Reported by: dmr Owned by: dmr
Priority: Medium Milestone:
Component: Core Tor/Stem Version:
Severity: Normal Keywords: client
Cc: atagar Actual Points:
Parent ID: Points:
Reviewer: atagar Sponsor:

Description

The scope of this code review includes literally the code in stem.client, but also any supporting code or consumers of it, such as stem.descriptor.remote.

Child Tickets

Change History (18)

comment:1 Changed 4 months ago by dmr

Comments will be provided in this ticket. Smaller changes will be provided via granular commits.

comment:2 Changed 4 months ago by dmr

Type: defecttask

Oops, this should be a task, not a defect.
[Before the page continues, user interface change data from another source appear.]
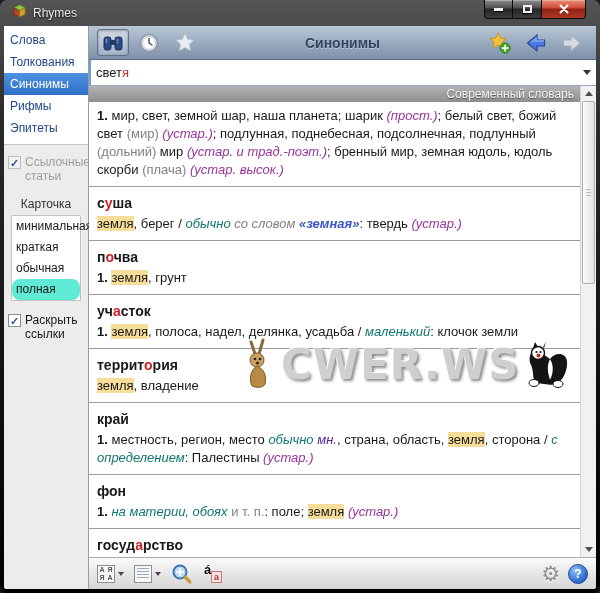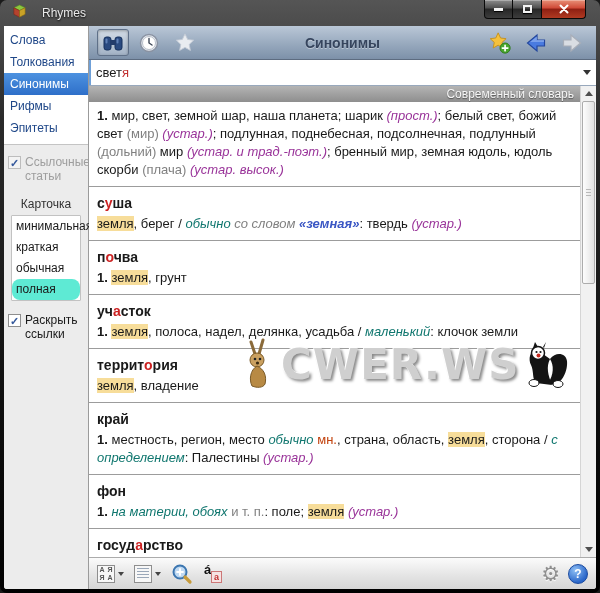--- a/index.html
+++ b/index.html
@@ -8,7 +8,7 @@
     background:linear-gradient(180deg,#555 0%,#2a2a2a 20%,#0e0e0e 70%,#000 100%);
     position:relative; overflow:hidden; }
   
-  .titlebar { height:26px; display:flex; align-items:center; gap:15px; padding-left:8px; }
+  .titlebar { height:26px; display:flex; align-items:center; gap:6px; padding-left:8px; }
   .apptitle { color:#eaeaea; font-size:12px; text-shadow:0 1px 2px #000; }
   .win-controls { position:absolute; top:0; right:14px; display:flex; z-index:5; }
   .wbtn { height:19px; border:1px solid #090909; border-top:none; display:flex; align-items:center; justify-content:center;

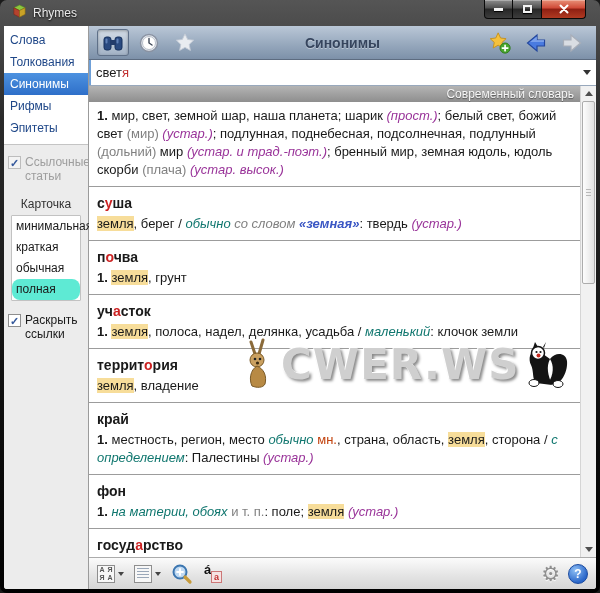--- a/index.html
+++ b/index.html
@@ -69,7 +69,7 @@
   .seg-r { color:#0f766e; font-style:italic; }
   .seg-g { color:#808080; font-style:italic; }
   .seg-gr { color:#808080; }
-  .seg-gb { color:#c2410c; }
+  .seg-gb { color:#4c1d95; font-style:italic; }
   .seg-bl { color:#3a56c4; font-weight:bold; font-style:italic; }
   .watermark { position:absolute; top:236px; left:148px; display:flex; align-items:center; gap:2px; pointer-events:none; }
   .wm-text { font-size:42px; font-weight:bold; letter-spacing:1px; color:#cfcfcf;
comment:3 Changed 4 months ago by dmr

Reviewer: atagar
Status: assignedneeds_review

atagar: commits are ready for your review in this pull request on GitHub. (Branch head 79396f510ba5713ec5aea78dcaee66d9dd045399.)

The github master was 1 commit behind the git.tpo master, so I rebased to the github master in case github would otherwise get confused with the PR.

The commits should be pretty self-explanatory, but feel free to ask any questions or comment. If you've code code changes you'd suggest/require, let's try out the GitHub review features!

I've got more comments that didn't make it into changes, and I'll be adding those within the next day. Sorry for the delay!

comment:4 Changed 4 months ago by dmr

Replying to dmr:

[...] within the next day. Sorry for the delay!

Sorry again for the delay!

Here's comments I've collected from my code review.

Some of them are pretty straightforward and probably need no discussion. I ran out of time with the commits I pushed, but these could probably be addressed without much review. I'll note that as Straightforward; you can probably skip over reading those ;).

For others, where I note Suggestion or Question, I'd like to get some feedback on whether you think such a change is appropriate. Feel free to respond with a quick "Go ahead" or "Let's not do that" for various suggestions!

I can then make tickets or commits to the code-review branch - whichever is most appropriate!

Maybe slightly out of stem.client scope, but mentioning anyways... (lest I forget)

stem.descriptor.remote _download_from_*port() signatures

Straightforward
Instead of url, this method should take an endpoint and resource - having the same signature as _download_from_orport()
url creation should be thus done within the _download_from_dirport() method

Assume DirPort for _pick_endpoint(), or...?

Question: Should we assume DirPort for the directory authorities by default, or should it switch to ORPort, or have it be specifiable?
Right now it assumes DirPort.

(Note that the last retry for _download_descriptors() will use directory authorities (and thus DirPort) if Query.fall_back_to_authority is True.)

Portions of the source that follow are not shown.